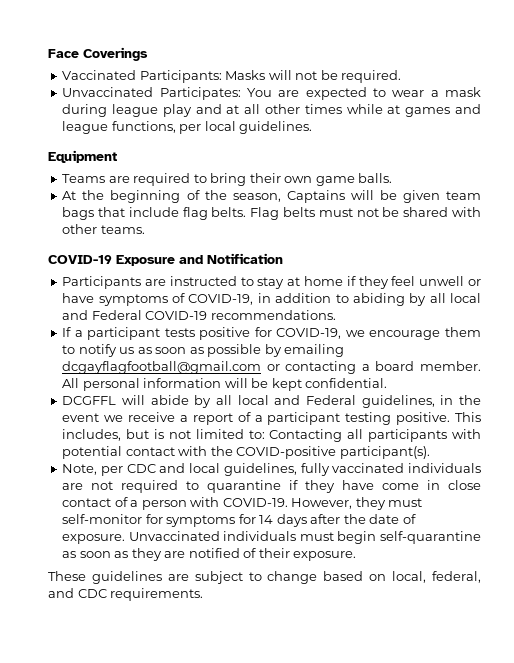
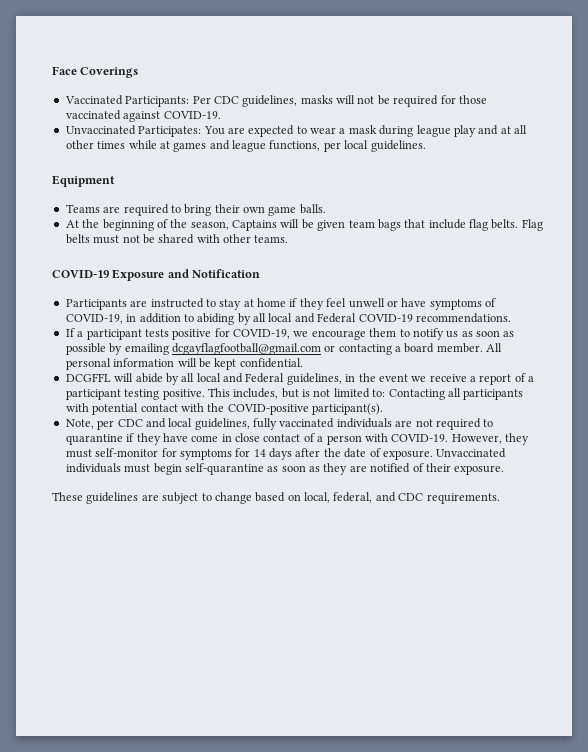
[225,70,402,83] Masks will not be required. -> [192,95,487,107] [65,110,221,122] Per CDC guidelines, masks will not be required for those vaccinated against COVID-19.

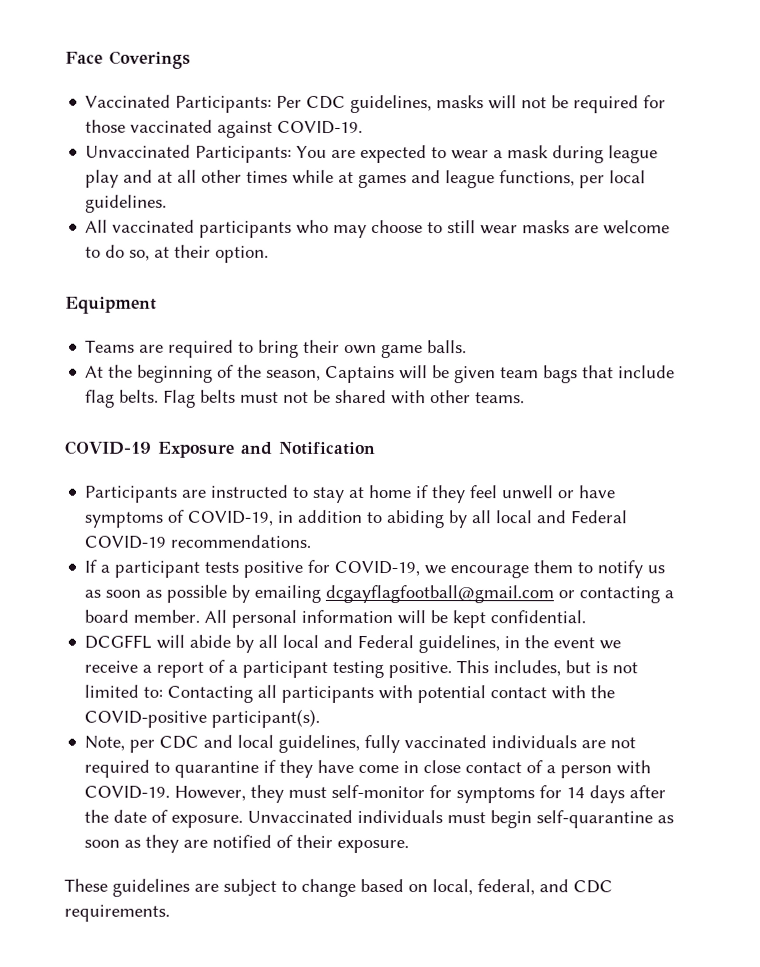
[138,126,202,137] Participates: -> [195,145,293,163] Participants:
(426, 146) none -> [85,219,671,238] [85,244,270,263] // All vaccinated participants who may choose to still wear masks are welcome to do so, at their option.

◇ ◇ ◇ ◇ ◇ ◇ ◇

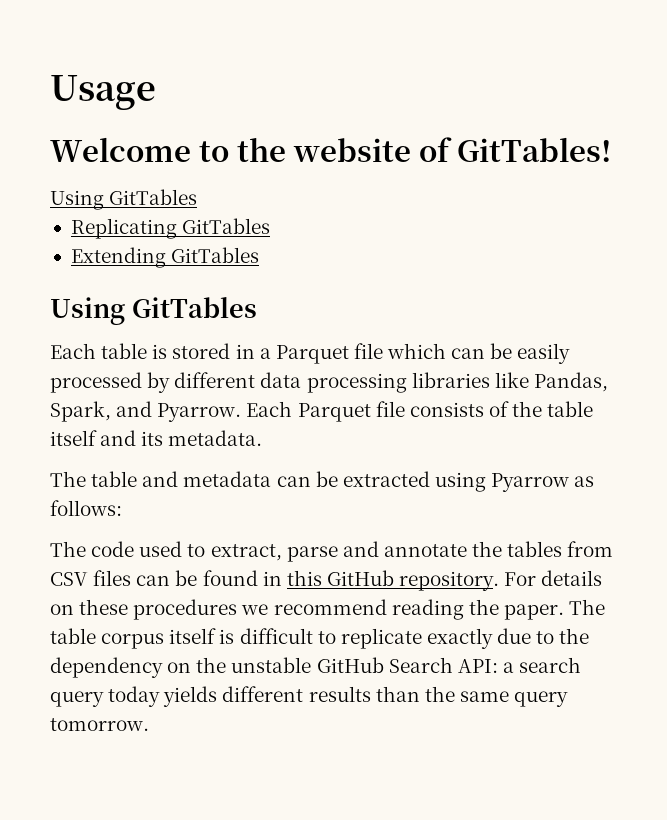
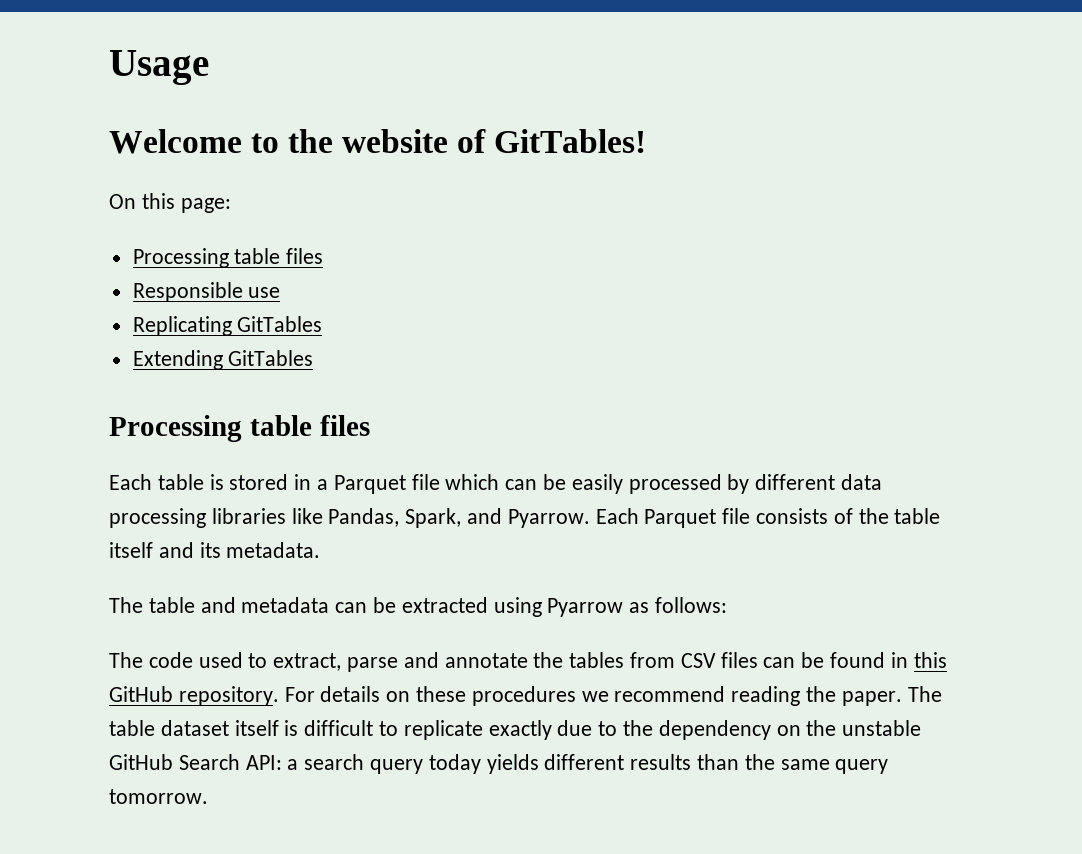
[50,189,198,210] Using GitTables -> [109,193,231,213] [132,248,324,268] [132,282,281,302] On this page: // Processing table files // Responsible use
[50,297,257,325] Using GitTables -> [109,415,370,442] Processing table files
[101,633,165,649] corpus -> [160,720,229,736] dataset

◇ ◇ ◇ ◇ ◇ ◇ ◇

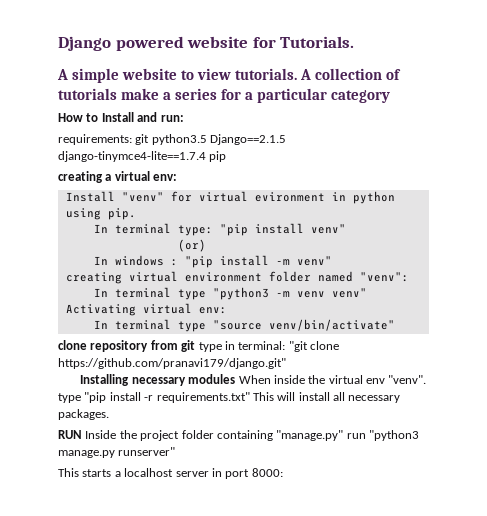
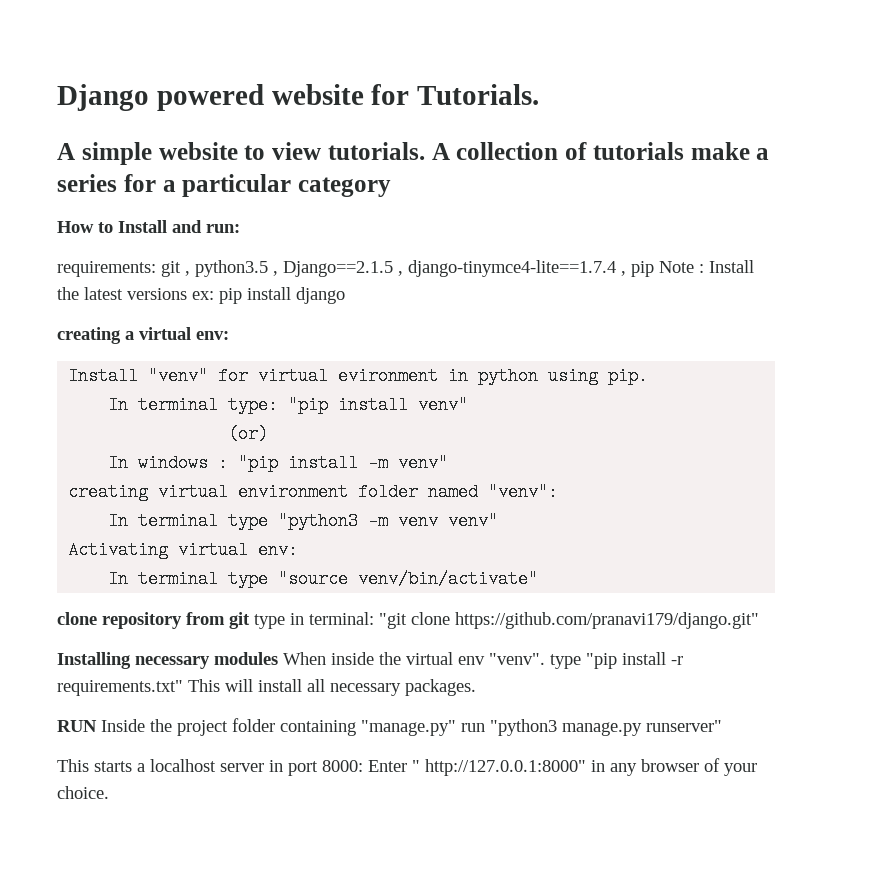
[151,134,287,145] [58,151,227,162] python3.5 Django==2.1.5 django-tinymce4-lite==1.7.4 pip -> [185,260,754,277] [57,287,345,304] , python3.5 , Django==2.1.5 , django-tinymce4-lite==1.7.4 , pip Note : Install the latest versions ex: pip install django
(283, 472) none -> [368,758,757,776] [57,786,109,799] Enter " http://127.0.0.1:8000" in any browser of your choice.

◇ ◇ ◇ ◇ ◇ ◇ ◇

TASK TO COMPLETE ::
Given the records above, return the lines starting at the one that holds "[225,70,402,83] Masks will" and ending at the one that holds "(426, 146) none", exactly, and nothing besides; leave every picture out.

SOLUTION ::
[225,70,402,83] Masks will not be required. -> [192,95,487,107] [65,110,221,122] Per CDC guidelines, masks will not be required for those vaccinated against COVID-19.

[138,126,202,137] Participates: -> [195,145,293,163] Participants:
(426, 146) none -> [85,219,671,238] [85,244,270,263] // All vaccinated participants who may choose to still wear masks are welcome to do so, at their option.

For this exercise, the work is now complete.